### DIRECTIONS
The answer is a single number: the count of lines in the records below that contain the word "partial".

### MATERIALS PROVIDED

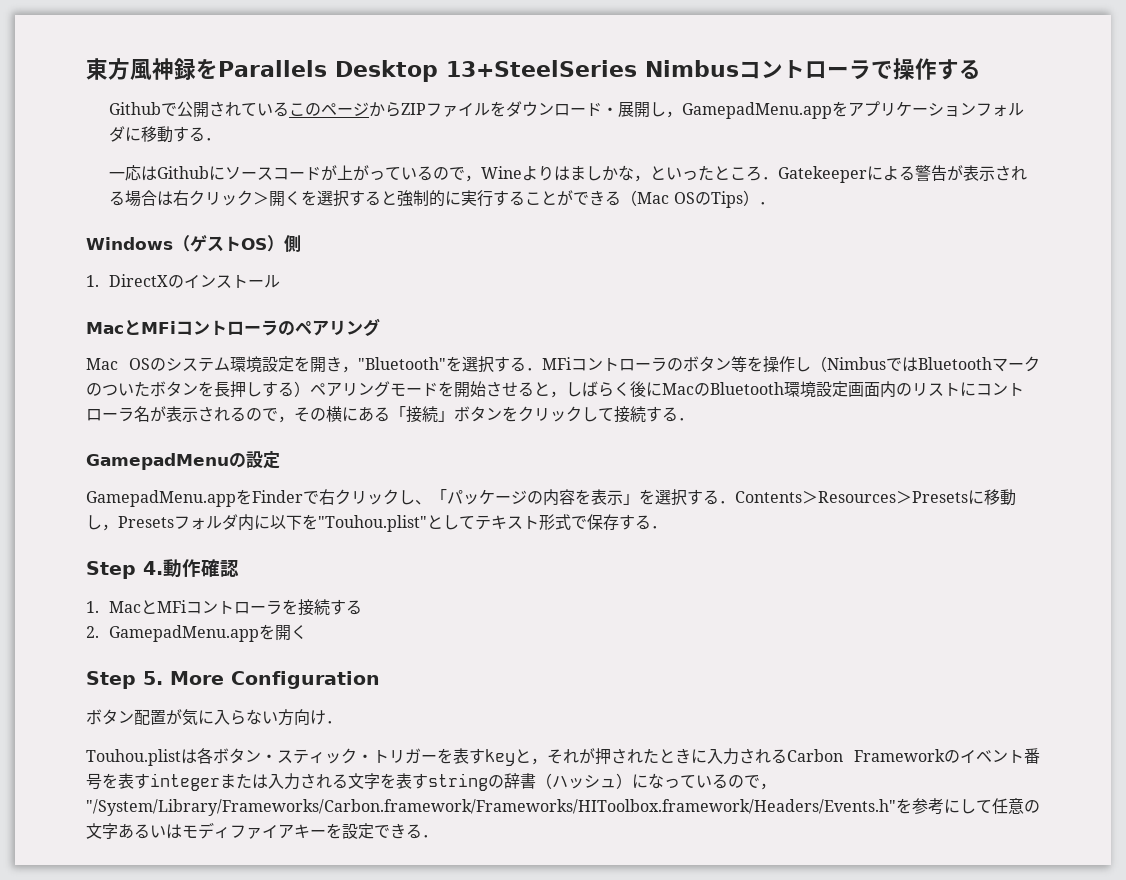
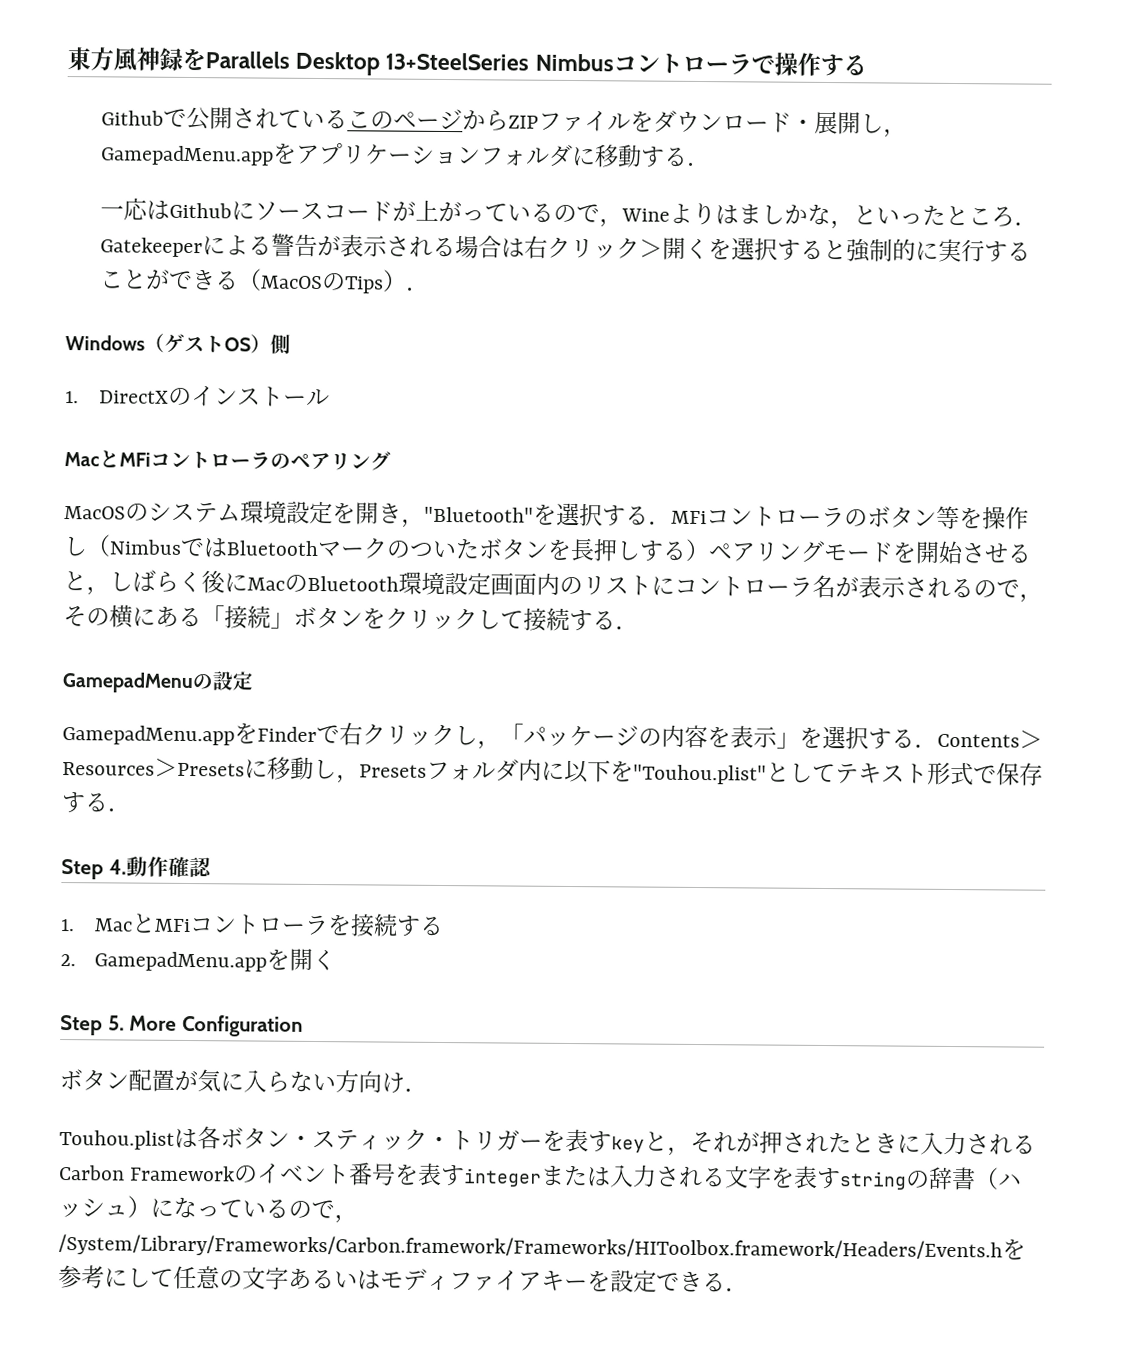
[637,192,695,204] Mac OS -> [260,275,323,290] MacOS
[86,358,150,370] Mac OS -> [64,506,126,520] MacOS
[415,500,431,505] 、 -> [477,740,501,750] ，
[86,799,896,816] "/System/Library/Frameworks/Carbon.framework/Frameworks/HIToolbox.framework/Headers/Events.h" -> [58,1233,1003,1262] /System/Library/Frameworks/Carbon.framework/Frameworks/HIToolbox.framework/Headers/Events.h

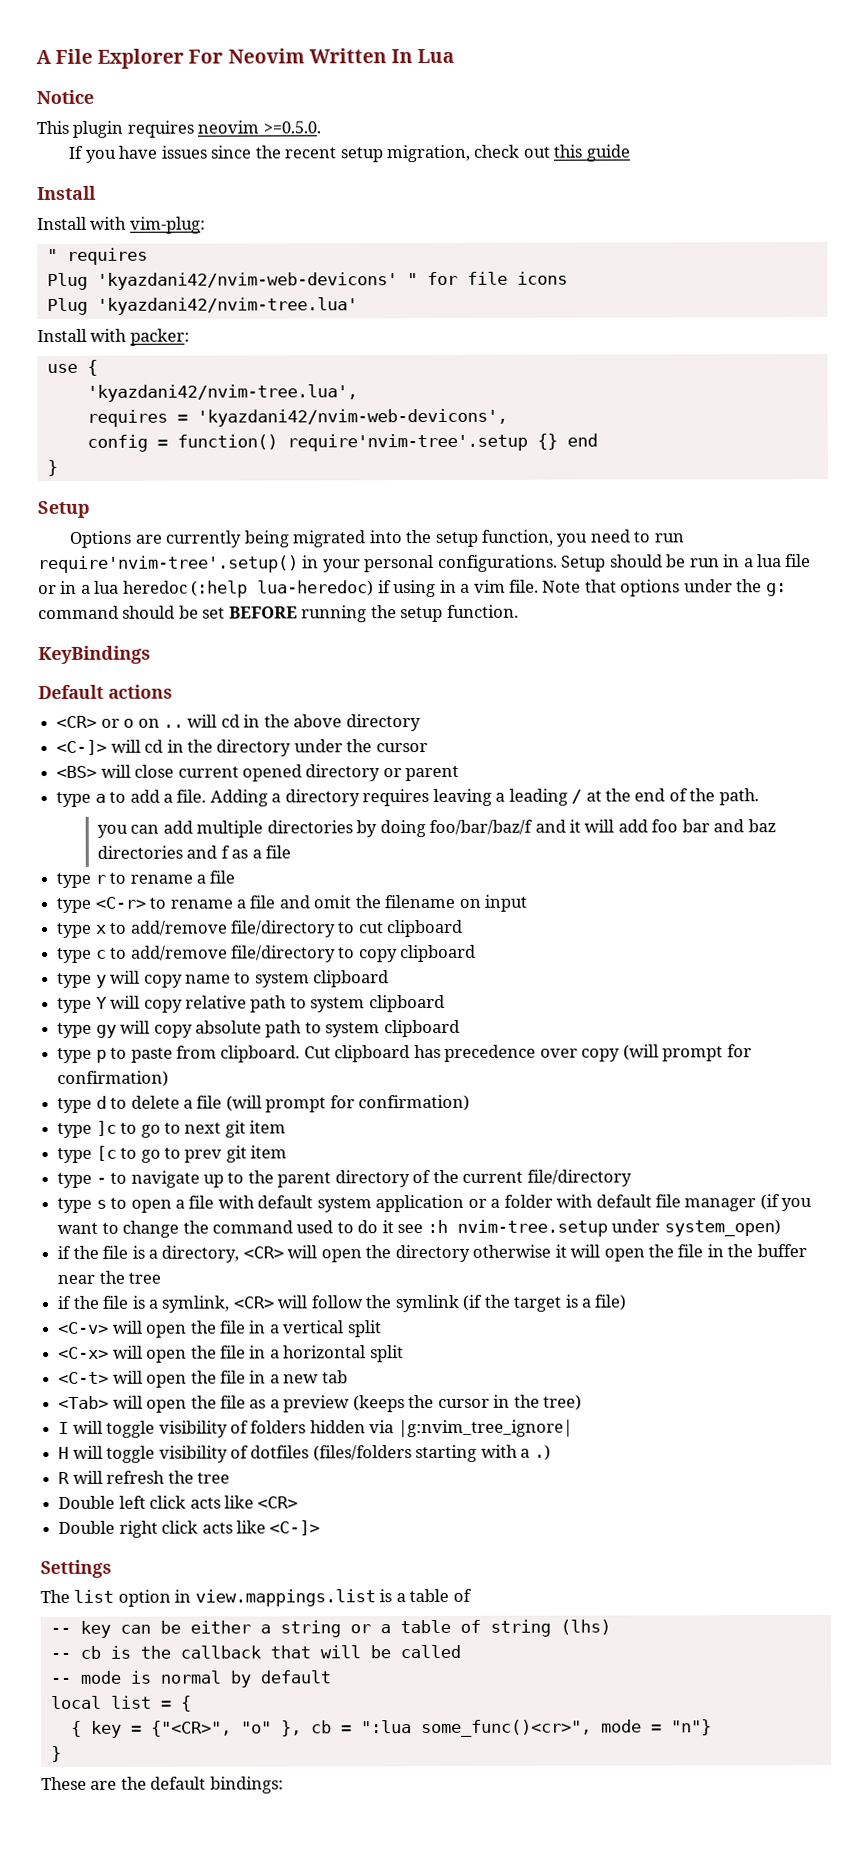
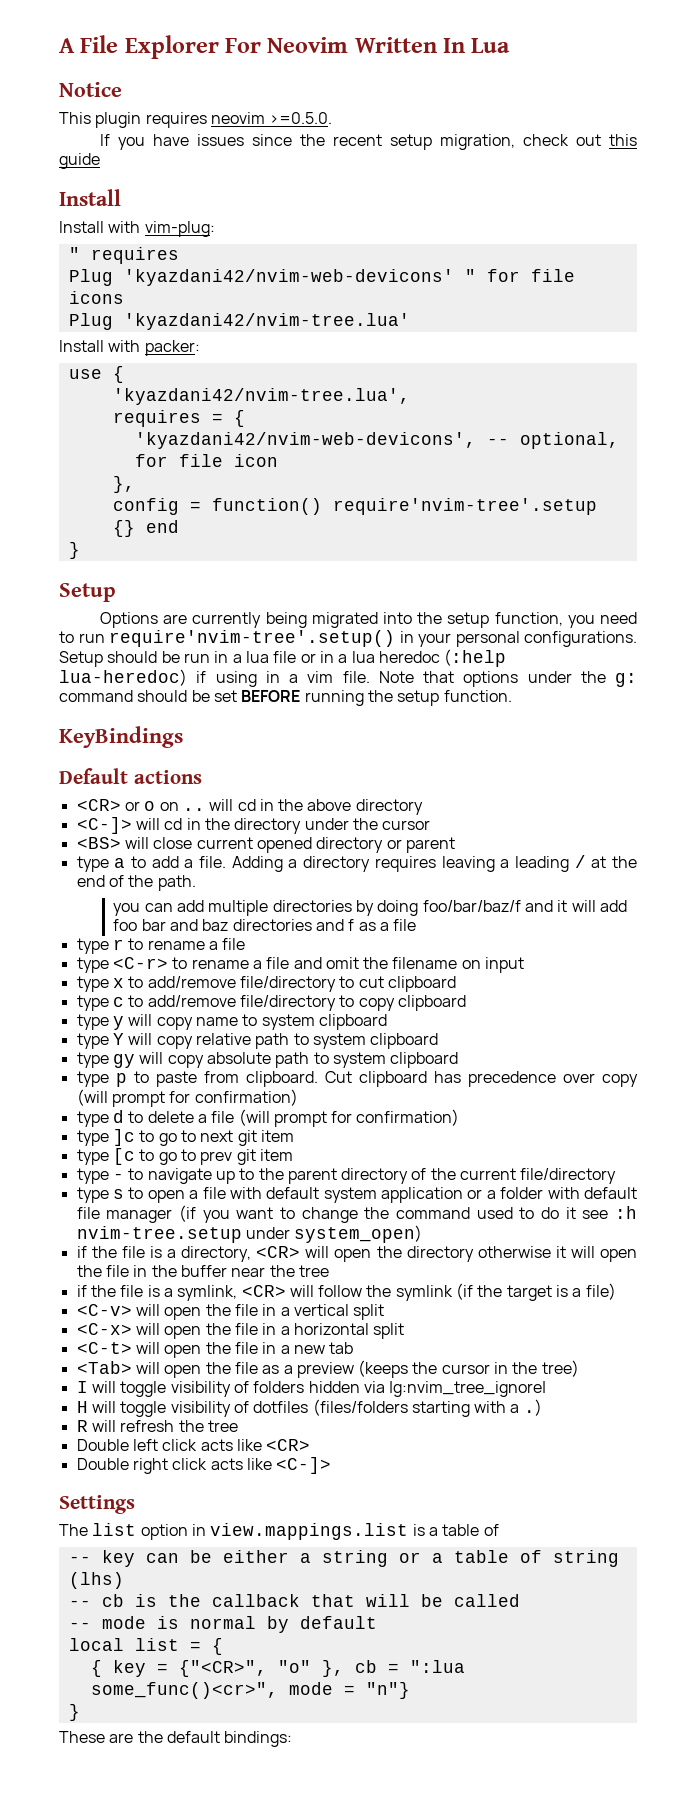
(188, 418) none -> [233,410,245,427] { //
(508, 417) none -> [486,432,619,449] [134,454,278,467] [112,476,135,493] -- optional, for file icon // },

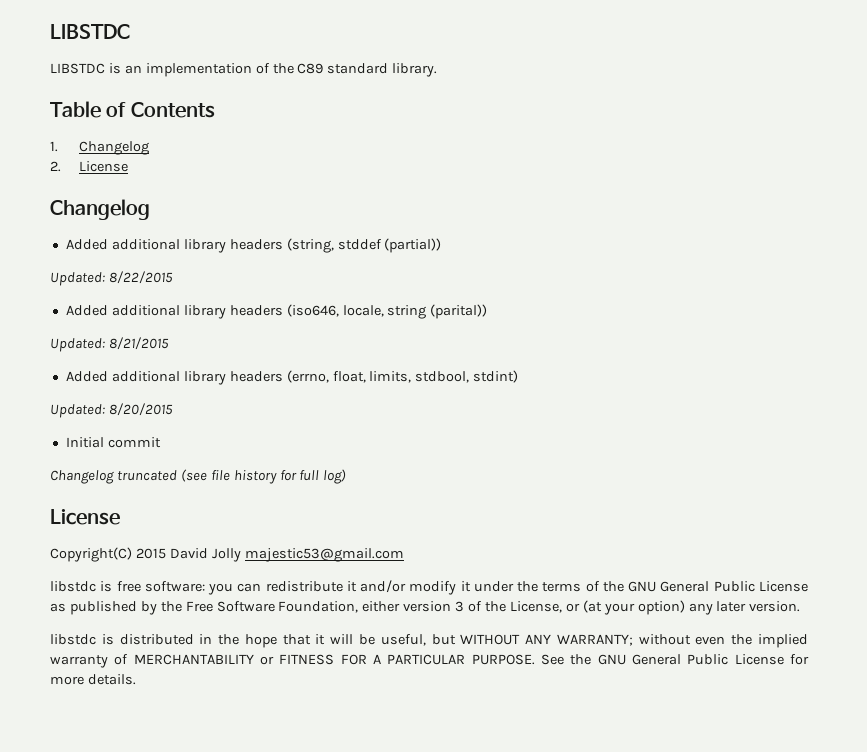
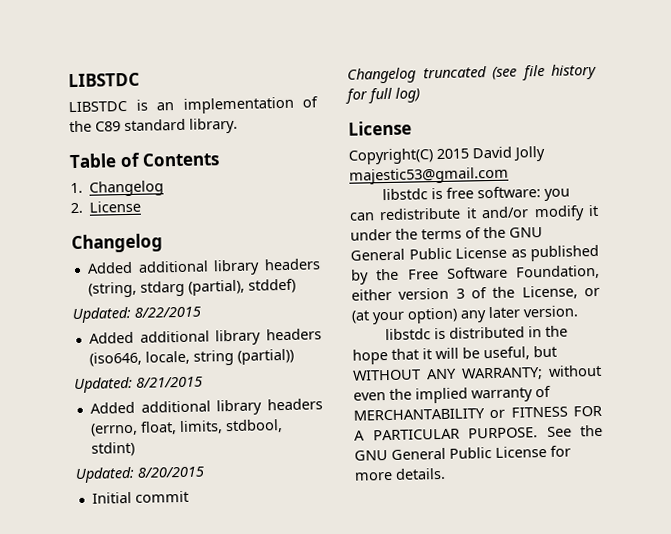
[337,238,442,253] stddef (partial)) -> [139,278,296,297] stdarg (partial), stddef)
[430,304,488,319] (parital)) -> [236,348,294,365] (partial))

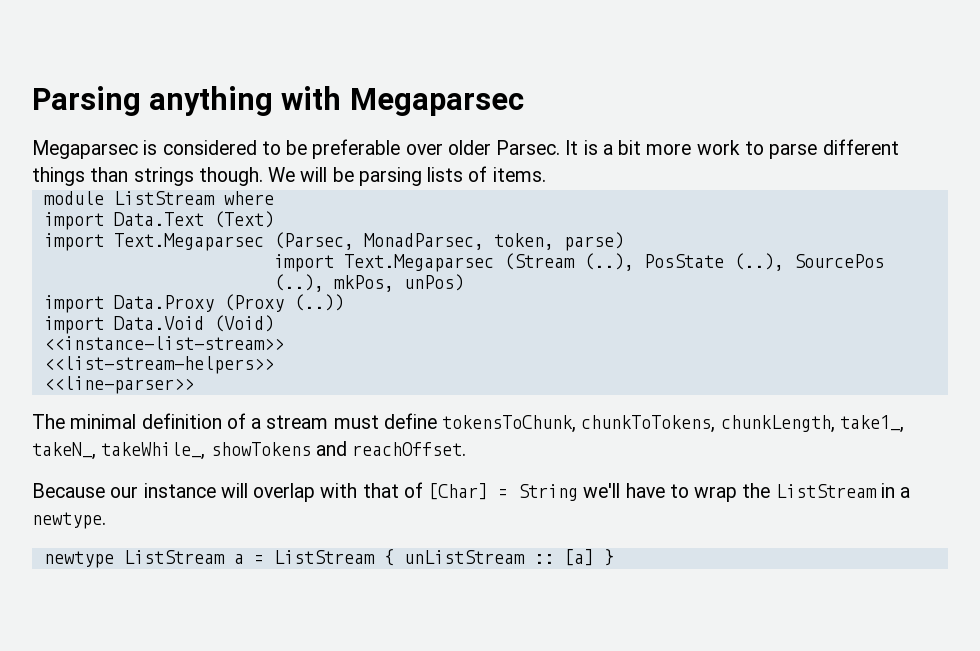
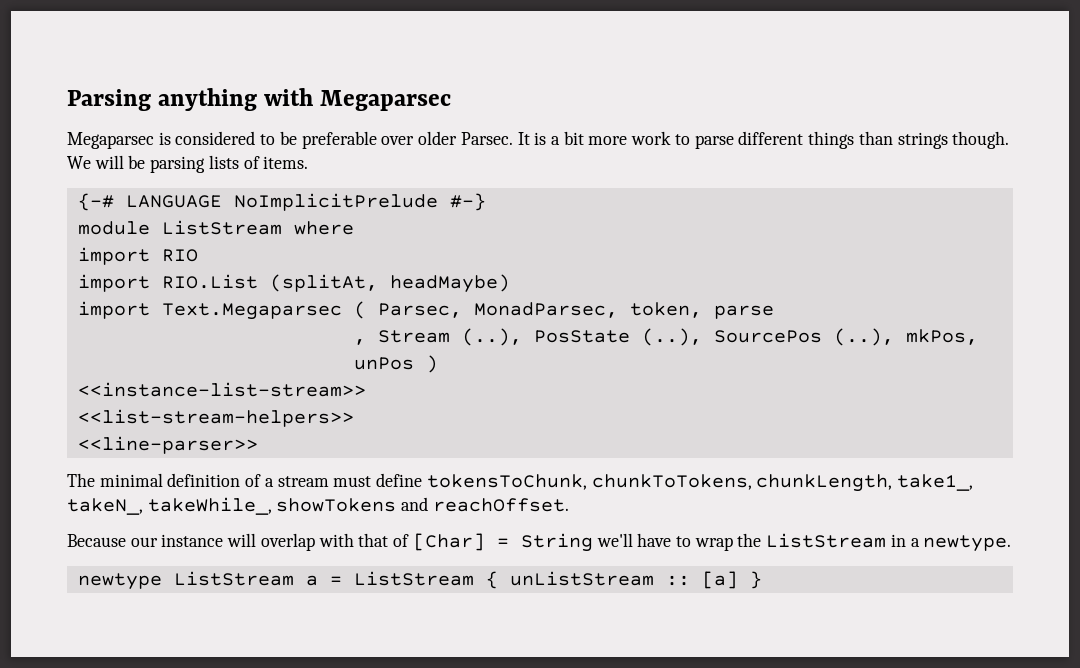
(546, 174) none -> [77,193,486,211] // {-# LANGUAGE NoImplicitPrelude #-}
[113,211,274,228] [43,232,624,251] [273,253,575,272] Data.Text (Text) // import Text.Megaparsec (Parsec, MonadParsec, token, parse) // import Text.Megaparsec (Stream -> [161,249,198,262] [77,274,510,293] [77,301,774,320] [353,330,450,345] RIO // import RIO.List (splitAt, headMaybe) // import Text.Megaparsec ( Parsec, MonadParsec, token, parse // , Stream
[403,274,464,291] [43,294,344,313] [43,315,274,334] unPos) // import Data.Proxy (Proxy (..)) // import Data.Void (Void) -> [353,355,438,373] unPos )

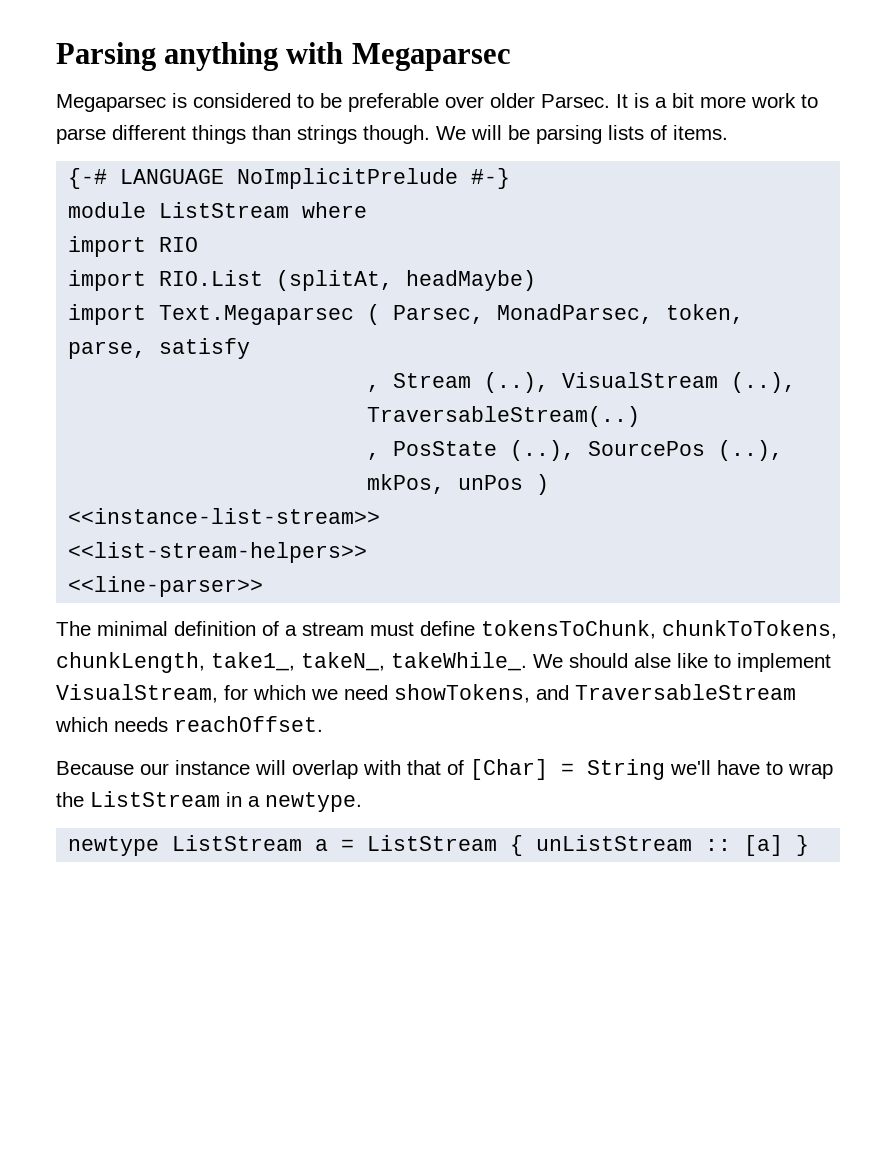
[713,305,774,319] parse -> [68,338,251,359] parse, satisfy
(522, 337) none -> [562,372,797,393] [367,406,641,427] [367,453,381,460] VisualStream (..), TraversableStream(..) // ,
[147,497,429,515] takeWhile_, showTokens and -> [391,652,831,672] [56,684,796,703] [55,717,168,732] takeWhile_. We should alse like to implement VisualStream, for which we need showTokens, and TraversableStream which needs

### ANSWER SPACE
2